Please filter the entries and return only the lines that include "html".

━━━━━ INFORMATION SUPPLIED ━━━━━

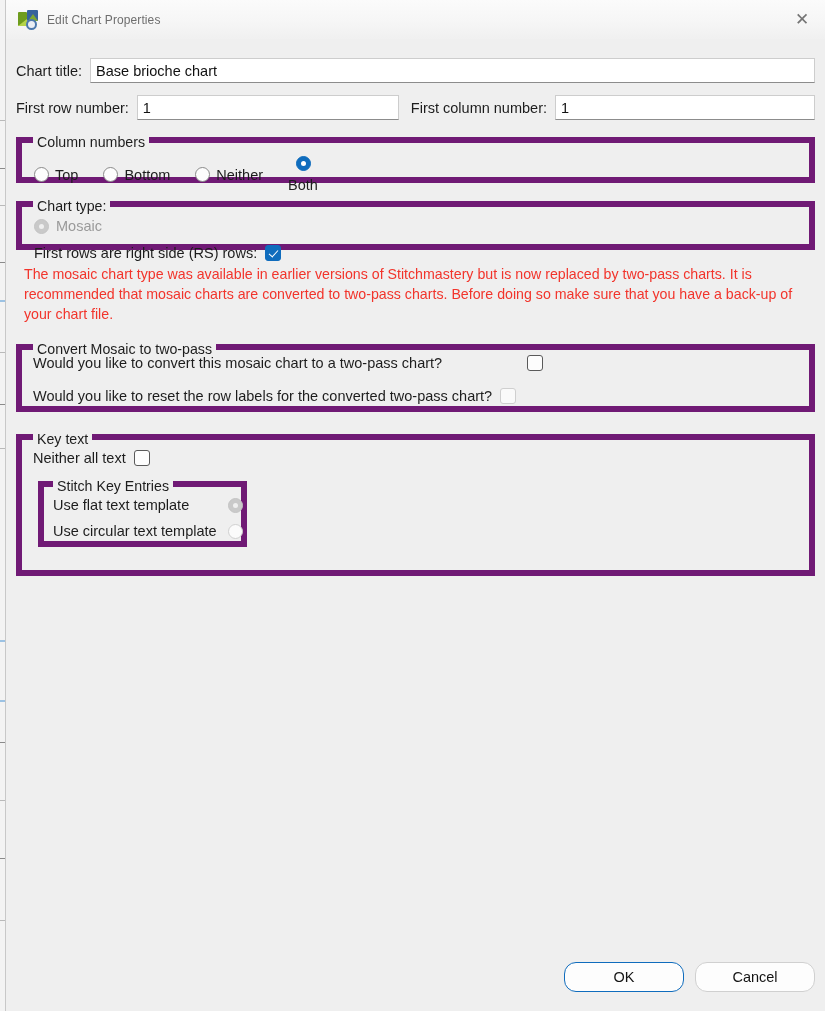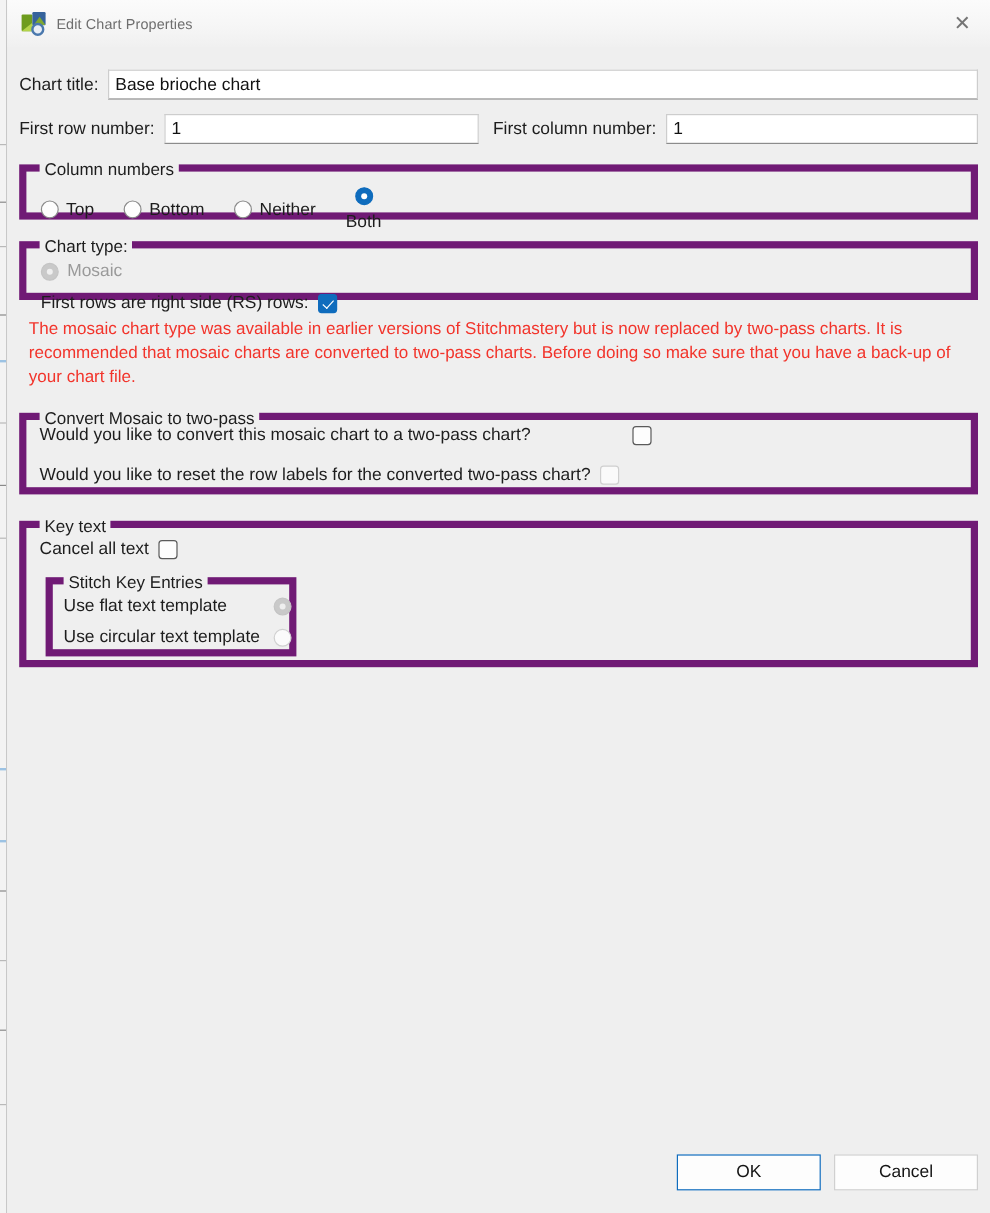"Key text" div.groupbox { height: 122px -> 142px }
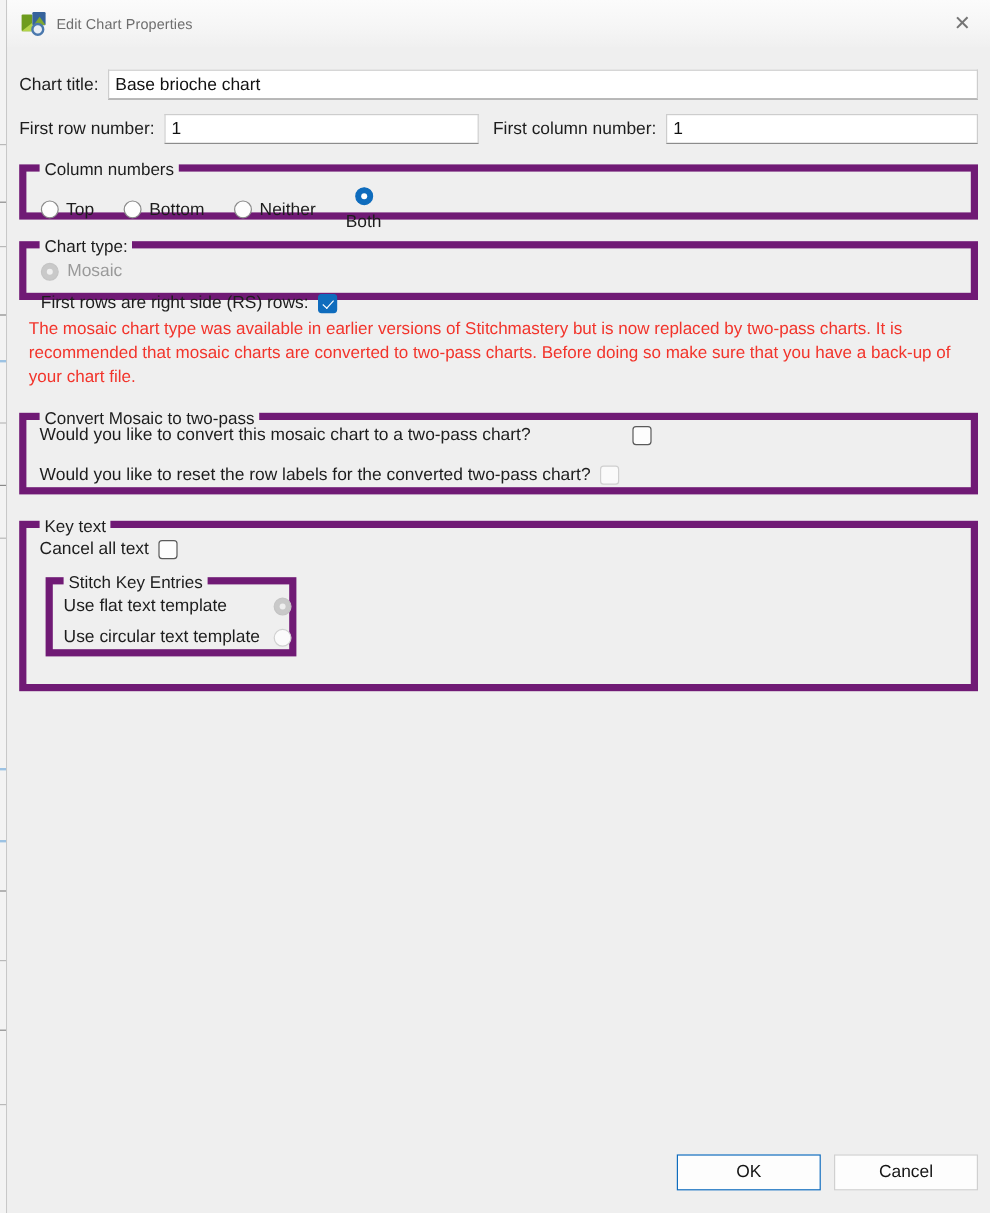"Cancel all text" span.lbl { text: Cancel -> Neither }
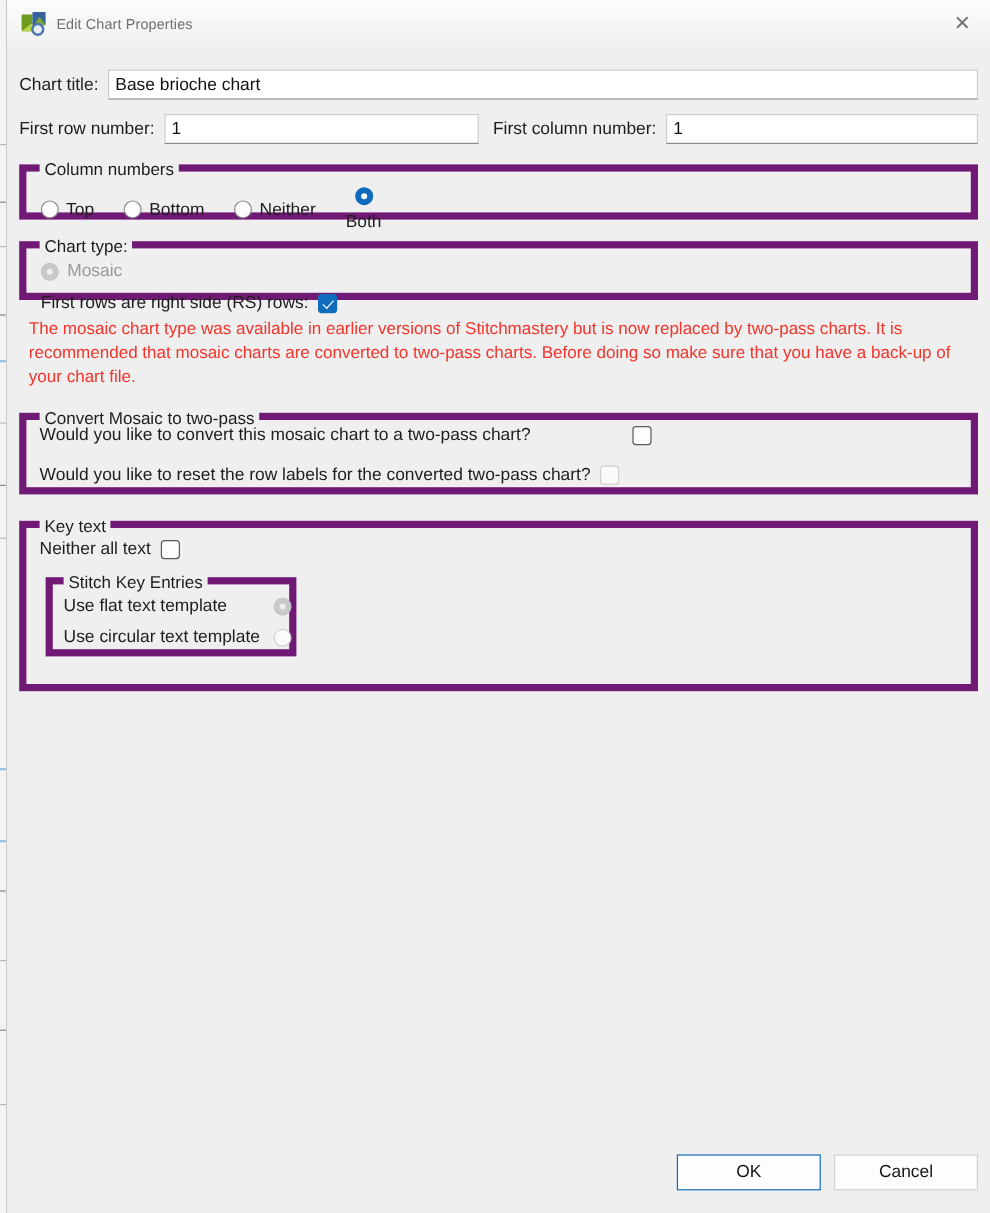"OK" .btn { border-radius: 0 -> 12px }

━━━━━
━━━━━ INFORMATION SUPPLIED ━━━━━

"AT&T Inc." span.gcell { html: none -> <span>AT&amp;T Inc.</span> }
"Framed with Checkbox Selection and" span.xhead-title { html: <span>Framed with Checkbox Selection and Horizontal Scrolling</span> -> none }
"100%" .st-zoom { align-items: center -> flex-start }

━━━━━

**WRITTEN ANSWER**
"AT&T Inc." span.gcell { html: none -> <span>AT&amp;T Inc.</span> }
"Framed with Checkbox Selection and" span.xhead-title { html: <span>Framed with Checkbox Selection and Horizontal Scrolling</span> -> none }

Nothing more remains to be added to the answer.